Intelligent documentation in medical education: can AI replace manual case logging?
Authors
Affiliations (2)
Affiliations (2)
- Department of Computer Science, University of California, Davis, CA, United States.
- Department of Radiology, University of California, Davis, CA, United States.
Abstract
This study investigates the feasibility of using large language models (LLMs) to automate procedural case log documentation in radiology training. We evaluate whether AI can replace manual logging, identify which procedure types are most challenging for extraction, and assess integration into clinical workflows. We retrospectively analyzed 414 curated radiology reports authored by nine interventional radiology residents between 2018 and 2024. A set of candidate models, including local (Qwen-2.5) and commercial (Claude-3.5), were tested under instruction and chain-of-thought prompting.
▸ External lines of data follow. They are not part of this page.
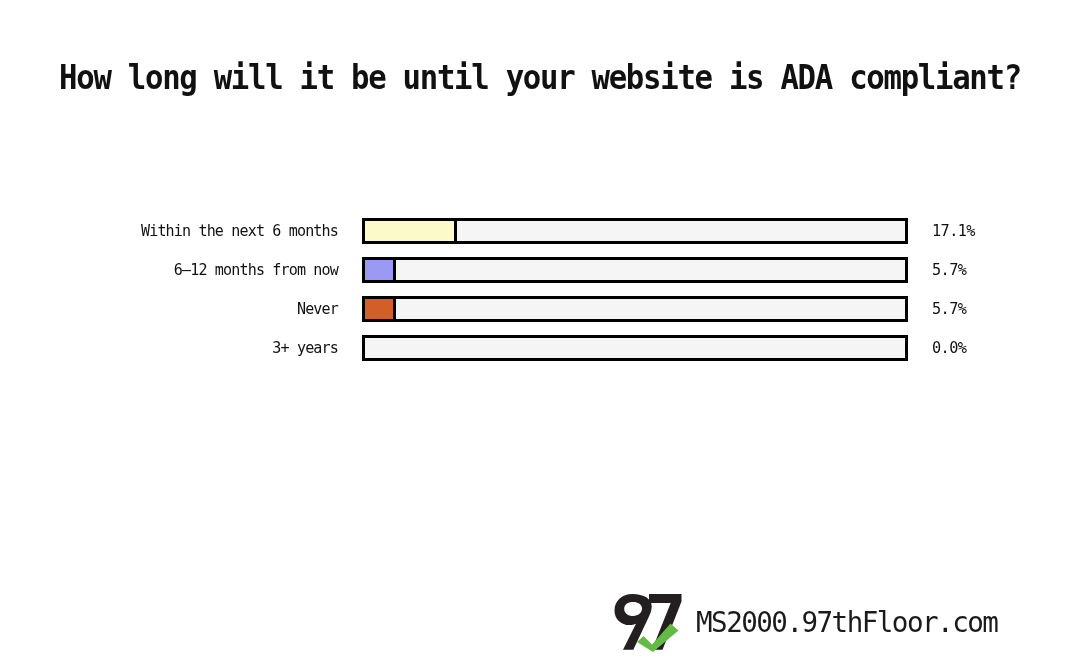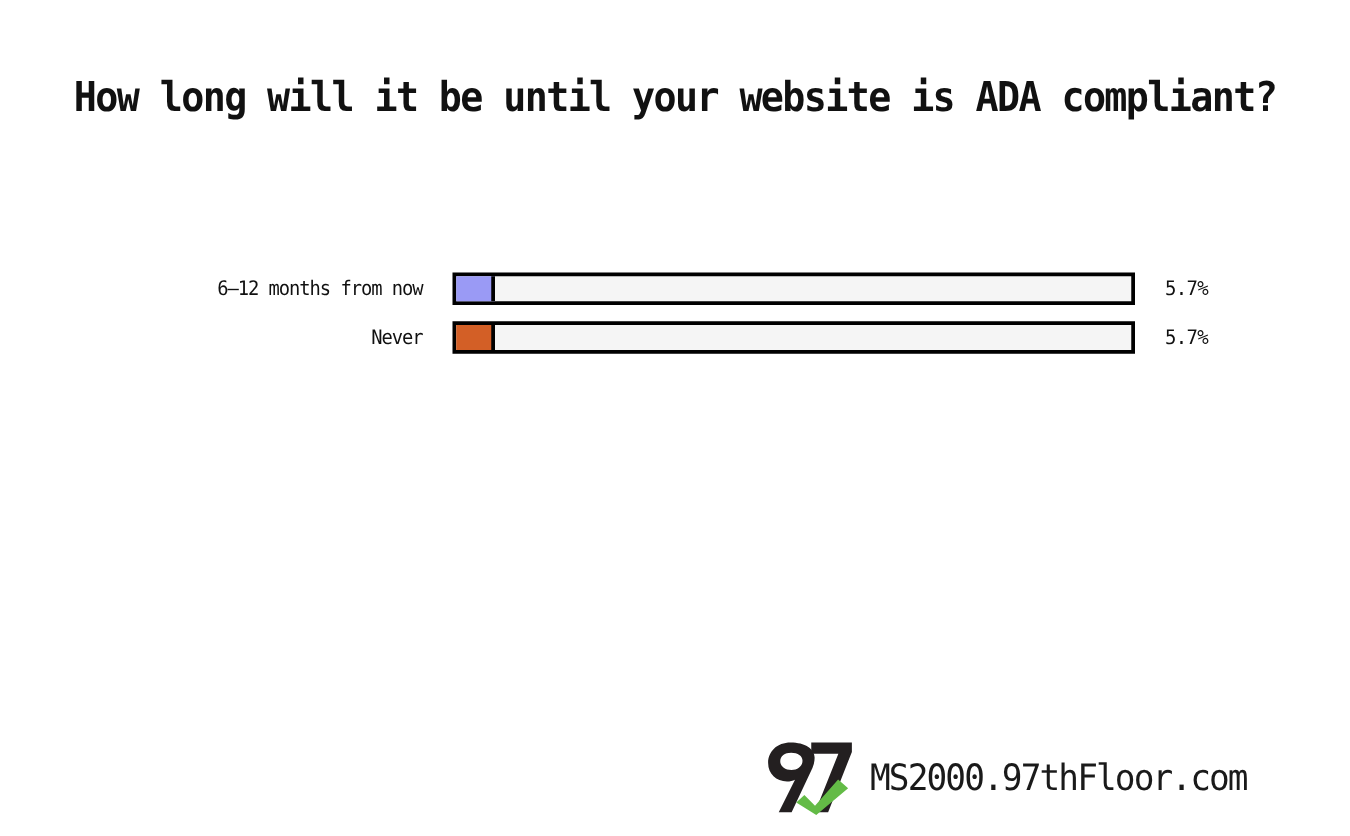--- a/index.html
+++ b/index.html
@@ -128,38 +128,52 @@
   }
 </style>
 </head>
 <body>
 
 <div id="chart-title">How long will it be until your website is ADA compliant?</div>
 
 <div id="plot-area">
 
 
+  <div class="bar-row">
+    <div class="row-label">Within the next 6 months</div>
+    <div class="bar-track">
+      <div class="bar-fill" style="width: 17.1%; background: rgb(252, 250, 200);"></div>
+    </div>
+    <div class="row-value">17.1%</div>
+  </div>
 
   <div class="bar-row">
     <div class="row-label">6–12 months from now</div>
     <div class="bar-track">
       <div class="bar-fill" style="width: 5.7%; background: rgb(154, 154, 245);"></div>
     </div>
     <div class="row-value">5.7%</div>
   </div>
 
   <div class="bar-row">
     <div class="row-label">Never</div>
     <div class="bar-track">
       <div class="bar-fill" style="width: 5.7%; background: rgb(211, 95, 38);"></div>
     </div>
     <div class="row-value">5.7%</div>
   </div>
 
 
+  <div class="bar-row">
+    <div class="row-label">3+ years</div>
+    <div class="bar-track">
+      <div class="bar-fill zero" style="width: 0%; background: rgb(245, 245, 245);"></div>
+    </div>
+    <div class="row-value">0.0%</div>
+  </div>
 
 </div>
 
 <div id="footer-brand">
   <span>
     <svg id="brand-logo" viewBox="0 0 72 60" xmlns="http://www.w3.org/2000/svg">
 
       <g>
         <path d="M20.5 2 C9.6 2 2.5 9.2 2.5 18.4 C2.5 27.0 9.0 33.1 17.6 33.1
                  C20.0 33.1 22.2 32.6 24.0 31.7 L11.0 57.8 L21.3 57.8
Performance was measured by sensitivity, specificity, and F1-score, along with inference time and token efficiency to estimate operational cost. Both local and commercial LLMs outperformed the standard benchmark. Qwen-2.5 achieved F1-scores of 86.66 with chain-of-thought prompting, while Claude-3.5-Haiku reached an F1-score of 86.89%. Commercial inference delivered sub-2s latency and concise outputs, while local deployment traded speed for lower recurring cost. Automation could save over 35 hours of manual annotation per resident annually. LLMs can provide a scalable and accurate solution for radiology case log documentation. Optimizing for procedure-specific challenges and ensuring seamless integration with existing systems will be essential. Future work should validate across larger, multi-institution datasets and explore additional prompting strategies. LLMs show promise for automating radiology case log documentation, potentially reducing resident clerical burden. However, this single-institution feasibility study underscores the need for broader validation across diverse institutions, assessment of real-world workflow integration, and safeguards against misclassification before clinical adoption.